I’m also hopeful that the WeWork connection will provide access to people and businesses who use the space so that SPI can better serve them. And obviously, although the space is smaller, I feel good about it because it’s much more secure. I know the moment I step into that space—whether I’m conducting livestreams, recording YouTube videos, or interviewing guests—the right energy will be there, and it’s going to work out for the best.
When Life Throws You Lemons, Make Lemonade (and Redesign Your Site, and…)
Although what happened with the break-in was terrible, I’m trying to make the most of it like I did with my layoff back in 2008. There seems to have been a blessing in disguise here, which is always a big lesson for all of us. We can make things however we want them to be, based on the story we tell about what happens to us.
The timing is also good because of what’s happened so far this year with bringing Team SPI on board. They are allowing me to spend less time on the mechanics and behind-the-scenes of Smart Passive Income, which opens up more time for me to focus on bigger, more legacy-based things that are really exciting to me.
This includes some topics I’ve teased here and there (especially on social media) that I’m excited to talk about, but for which Smart Passive Income is just not the platform. These are things like our education system, parenting, entrepreneurship in education, and even some tech-related things that I really want to talk about, but that just don’t lend themselves to the platform I’ve built here at Smart Passive Income.
So don’t worry: I’m not going anywhere on Smart Passive Income! It’s actually going to be built out to become even more useful as we learn how to make the best use of our team and other resources to better serve all of you. So don’t worry, I’m not going anywhere—that’s for sure. I’ll just have more time to talk about these other topics and ideas that are also really important to me over at PatFlynn.com.
The new studio will also allow us to reshoot a number of assets, like some of my online courses.
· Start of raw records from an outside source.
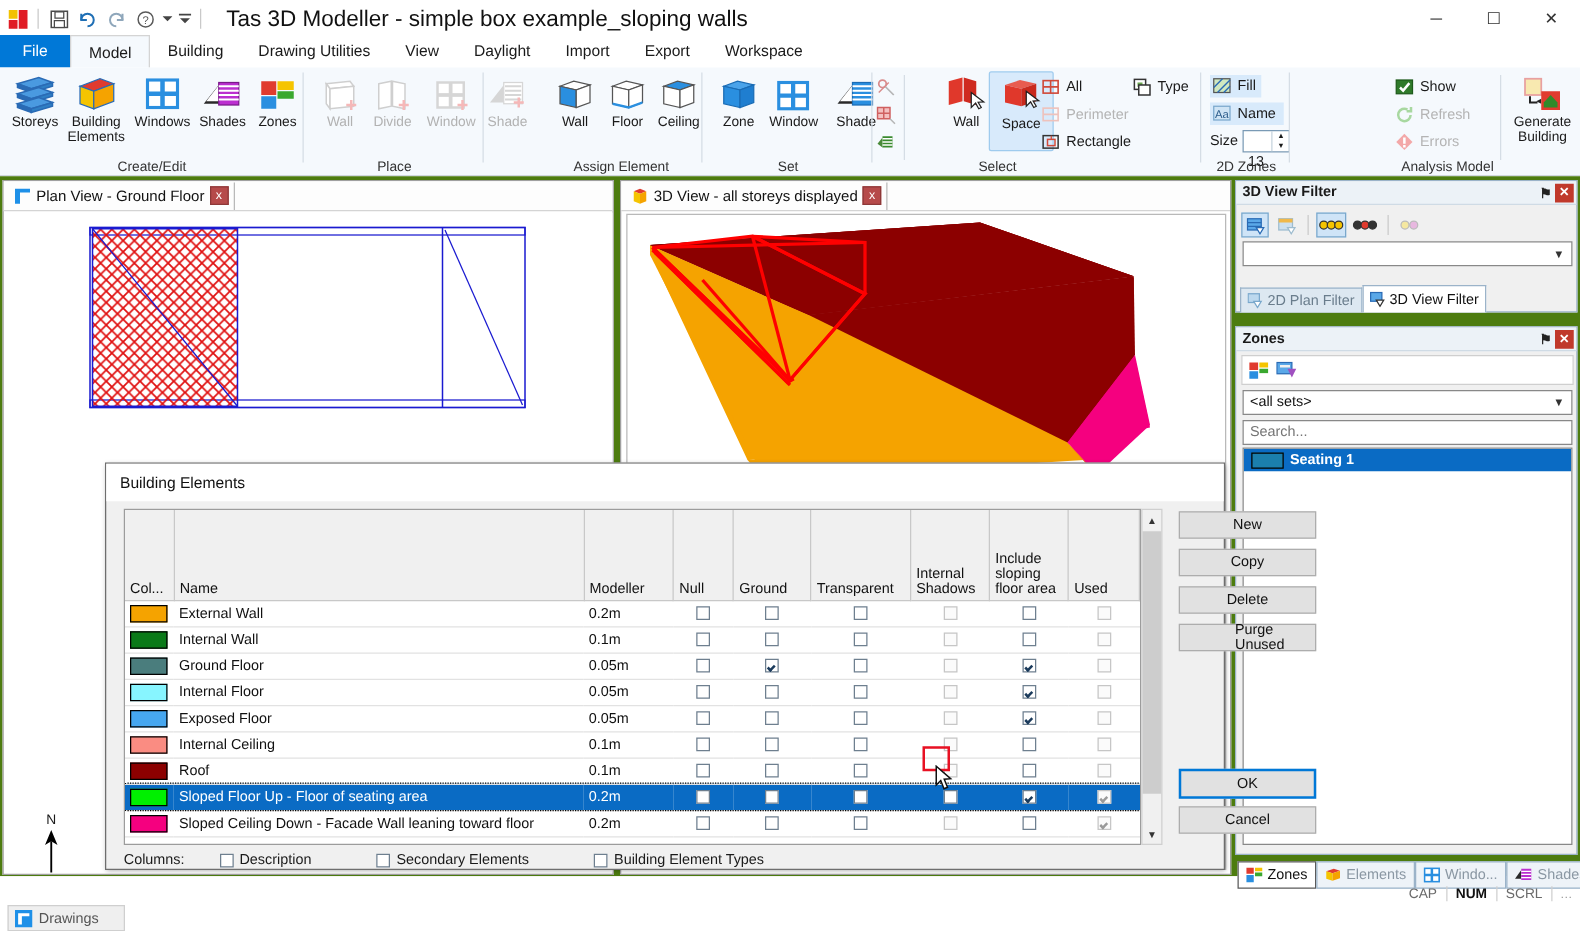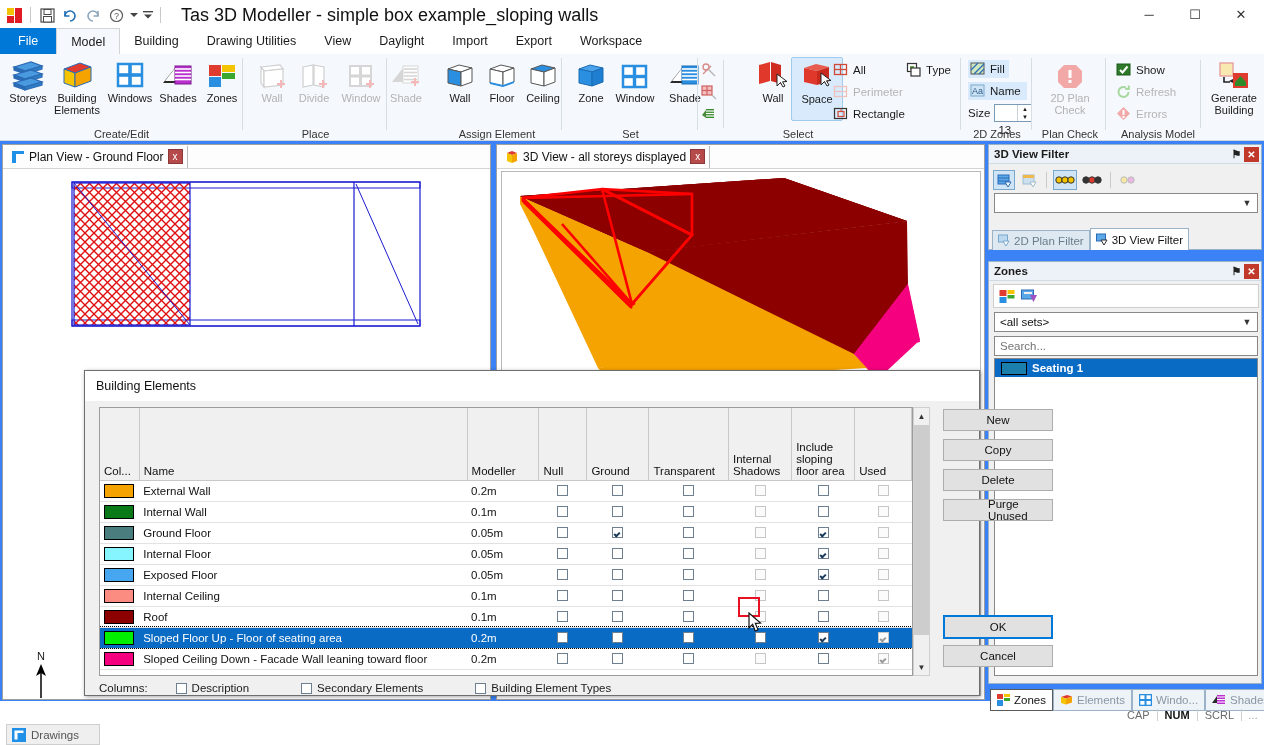--- a/index.html
+++ b/index.html
@@ -529,20 +529,6 @@
     <div class="gsep"></div>
   </div>
 
-  <div class="rgroup" style="left:1034px; width:72px;">
-    <div class="bigbtn dis" style="left:6px; width:60px;">
-      <div class="bico">
-        <svg class="ri" width="30" height="30" viewBox="0 0 30 30">
-          <polygon points="9,4 21,4 27,10 27,21 21,27 9,27 3,21 3,10" fill="#f3a8a8"></polygon>
-          <rect x="13.5" y="9" width="3" height="8" fill="#fff"></rect>
-            <rect x="13.5" y="19" width="3" height="3" fill="#fff"></rect>
-        </svg>
-      </div>
-      <div class="blab"><span>2D Plan</span><br><span>Check</span></div>
-    </div>
-    <div class="glabel">Plan Check</div>
-    <div class="gsep"></div>
-  </div>
 
   <div class="rgroup" style="left:1108px; width:156px;">
     <div class="smallrow" style="left:8px; top:8px;">

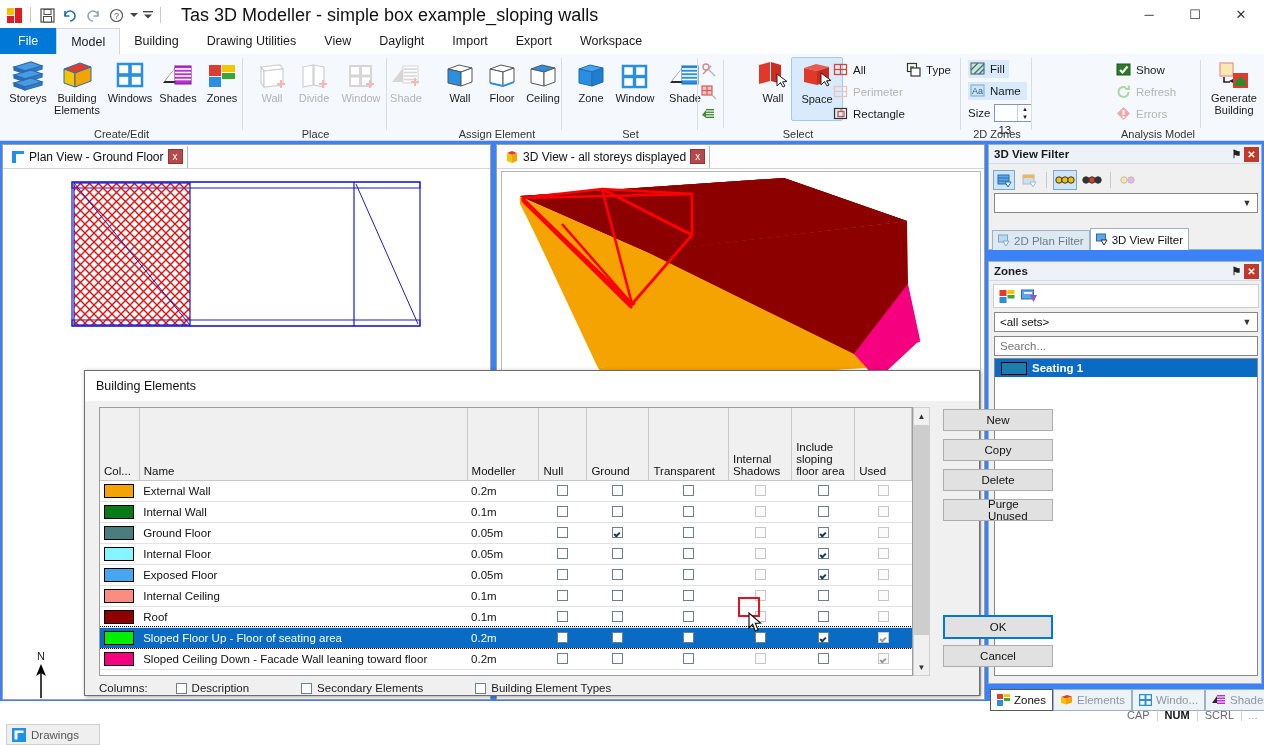--- a/index.html
+++ b/index.html
@@ -48,7 +48,7 @@
   svg.ri { display:block; }
 
   
-  #workspace { position:absolute; left:0; top:141px; width:1264px; height:560px; background:#3b82f6; }
+  #workspace { position:absolute; left:0; top:141px; width:1264px; height:560px; background:#4d7c0f; }
 
   .docpanel { position:absolute; background:#ffffff; border:1px solid #a0a0a0; }
   .doctab { position:absolute; left:0; top:0; height:24px; display:flex; align-items:center;

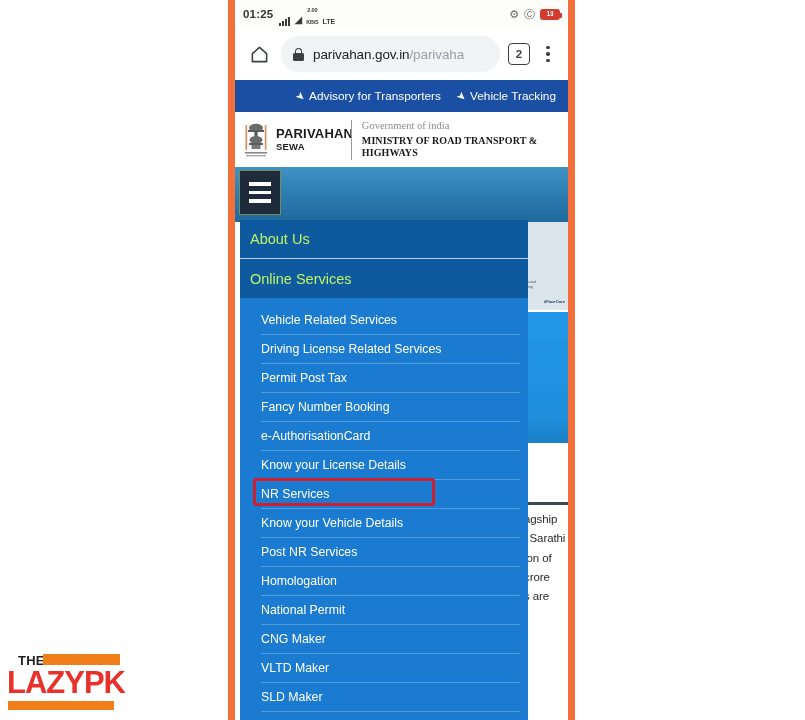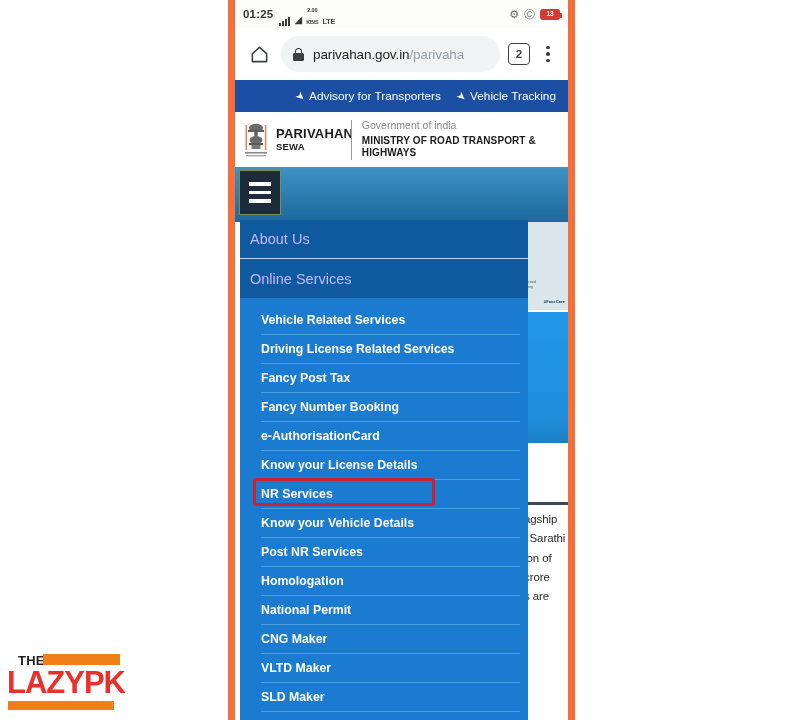--- a/index.html
+++ b/index.html
@@ -144,7 +144,7 @@
   .brandtext .l1 { font-size:13px; font-weight:700; color:#1a1a1a; letter-spacing:.2px;}
   .brandtext .l2 { font-size:9.5px; font-weight:700; color:#1a1a1a; letter-spacing:.2px;}
   .vrule { width:1px; background:#9b9b9b; height:40px; margin: 0 10px 0 0; }
-  .gov-block { line-height:1.25; }
+  .gov-block { line-height:1.25;font-family:Liberation Serif, serif; }
   .gov-block .gl1 { font-size:10.5px; color:#8a8a8a; margin-bottom:2px;}
   .gov-block .gl2 { font-size:10px; font-weight:700; color:#1a1a1a; letter-spacing:.1px;}
 

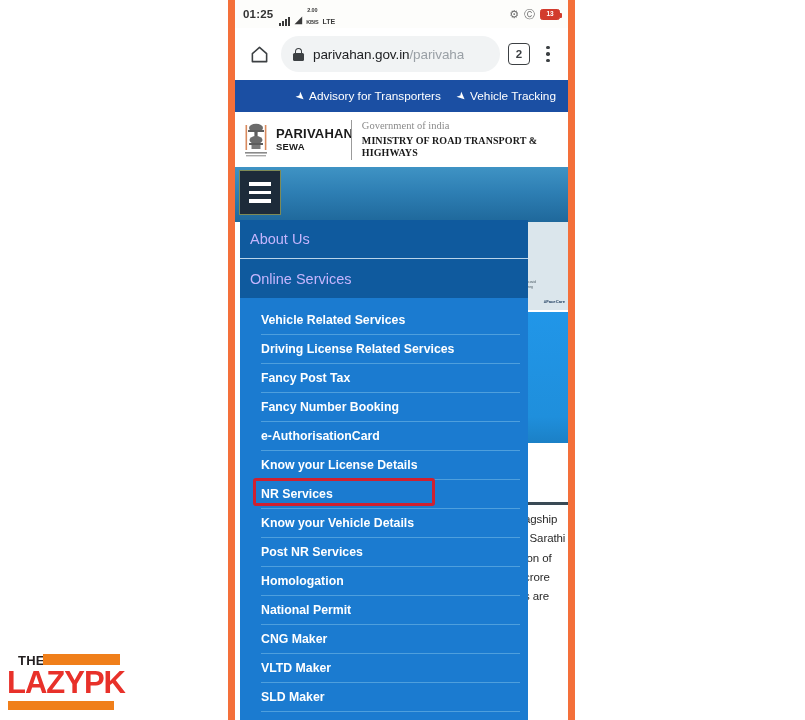--- a/index.html
+++ b/index.html
@@ -195,7 +195,7 @@
     background: #0f5a9e;
     display:flex; align-items:center;
     padding-left: 10px;
-    color:#c4b5fd;
+    color:#bef264;
     font-size: 14.5px;
     border-bottom: 1px solid #b9d4ea;
   }

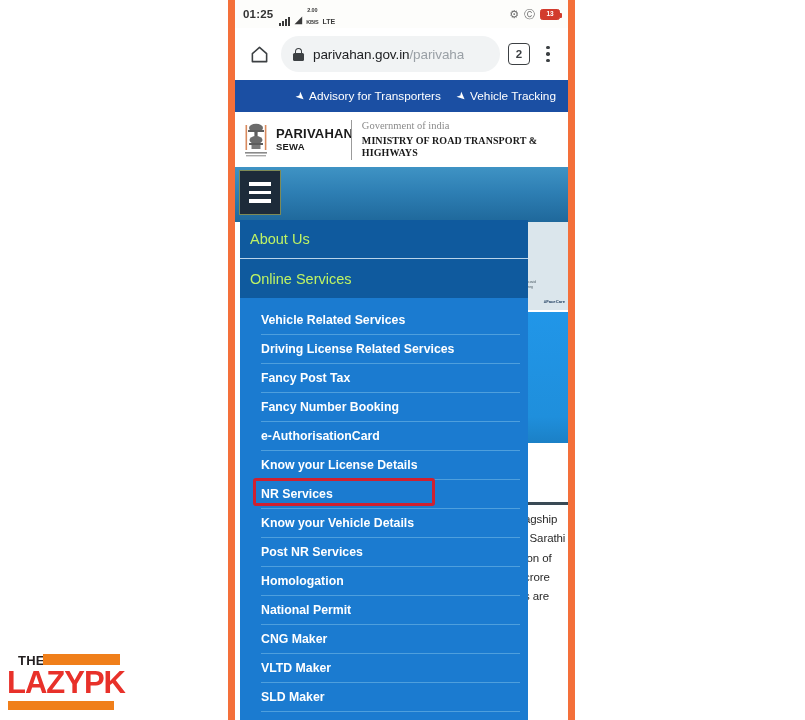--- a/index.html
+++ b/index.html
@@ -209,7 +209,6 @@
     font-size: 12.3px;
     border-bottom: 1px solid #4e9fdd;
     position: relative;
-    font-weight: bold;
   }
   .submenu-item:last-child { border-bottom: 1px solid #4e9fdd; }
 

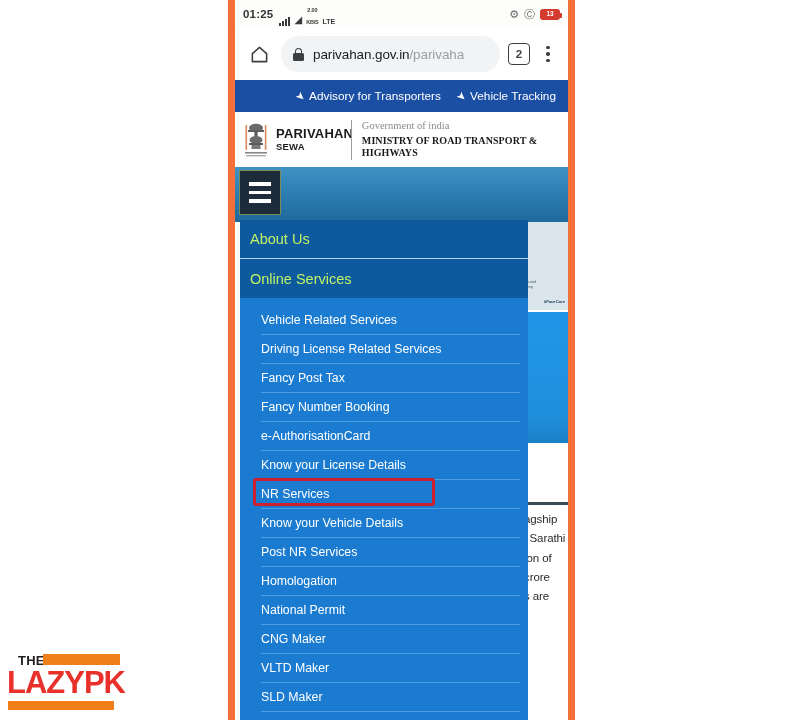--- a/index.html
+++ b/index.html
@@ -376,7 +376,7 @@
               <span>Driving License Related Services</span>
             </div>
           <div class="submenu-item">
-              <span>Fancy Post Tax</span>
+              <span>Permit Post Tax</span>
             </div>
           <div class="submenu-item">
               <span>Fancy Number Booking</span>

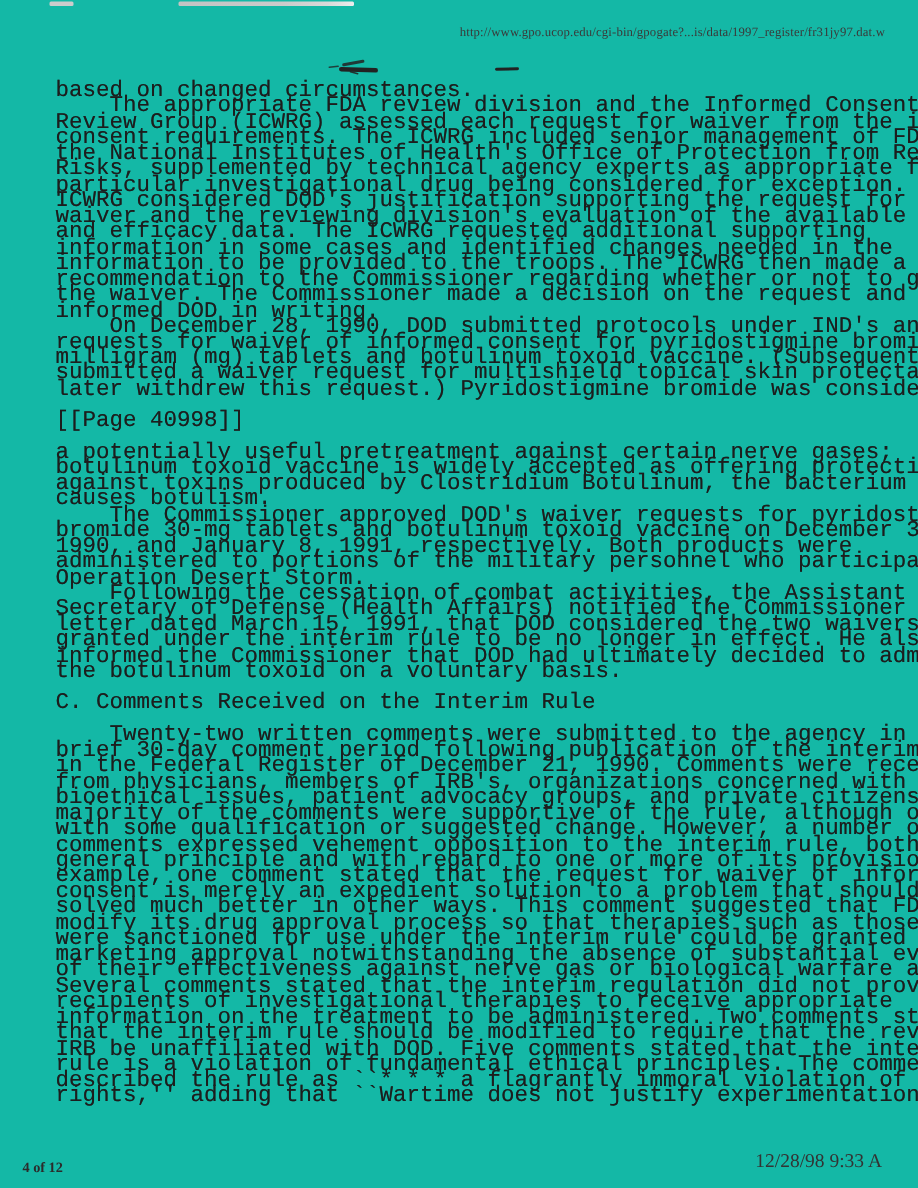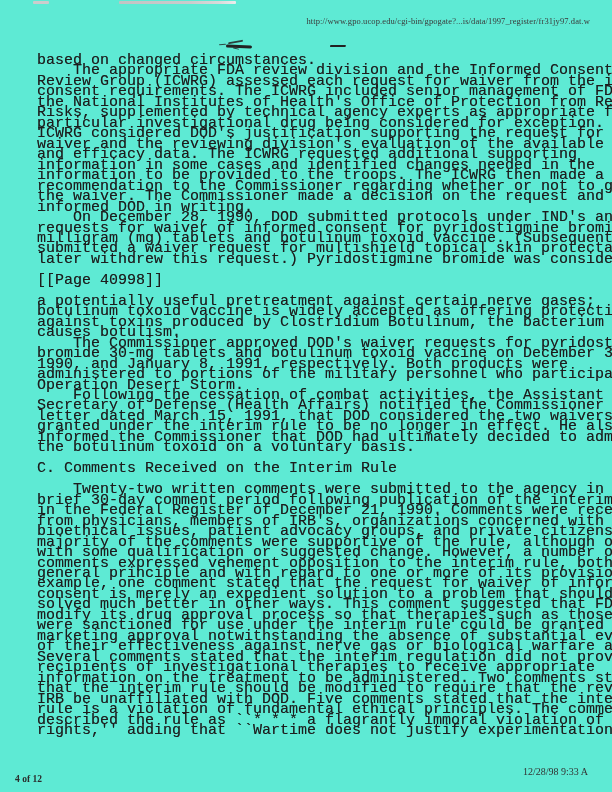--- a/index.html
+++ b/index.html
@@ -17,7 +17,7 @@
   .page {
     position: absolute;
     inset: 0;
-    background: #5eead4;
+    background: #14b8a6;
   }
   
   .scan-streak {

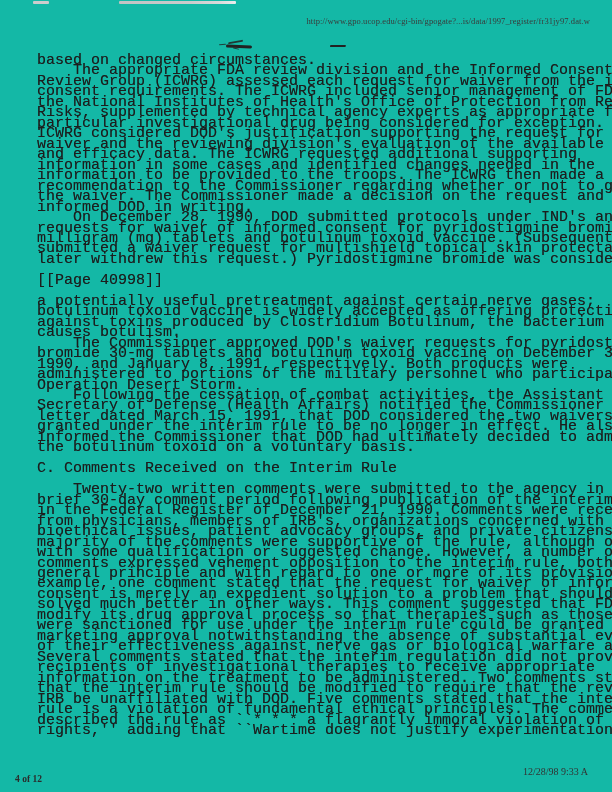--- a/index.html
+++ b/index.html
@@ -82,7 +82,7 @@
     right: 24px;
     top: 766px;
     font-family: "Liberation Serif", serif;
-    font-size: 10px;
+    font-size: 13px;
     color: #333333;
     white-space: nowrap;
   }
We’ll be creating even better 2.0 versions of those courses that will come out later next year, as well as another, brand-new course on email marketing. I’m super excited about that one, and you’ll be hearing a lot more about it later this year.
Ready to Step Out of Your Comfort Zone?
This whole experience has shown me that as you begin to grow as a business, there may be opportunities out there with the people and companies you’re working with if you’re willing to step out of your comfort zone and ask. That’s how I love to do business, so I’m really excited and thankful for the WeWork opportunity.
(Note: This is an affiliate relationship, and I do get a commission if you use that link.) I’m also happy to invite you to the San Diego WeWork downtown every first Wednesday of the month if you live in (or are visiting!) the area.
And if you have any questions about WeWork, I’m more than happy to answer them for you.
They have spaces for almost everyone, from solopreneur businesses to companies of twenty-plus and even fifty-plus. In fact, Teachable even used one of WeWork’s Brooklyn locations as a work environment before moving into their own space a couple years ago.
I’m really excited about and thankful for the WeWork opportunity, and for everything else that’s coming up for SPI and the Pat Flynn brand. I hope what happened to us, from the studio break-in to the exciting new partnership with WeWork, gives you inspiration that your own setbacks can be opportunities in disguise, if you’re willing to tell yourself the right story!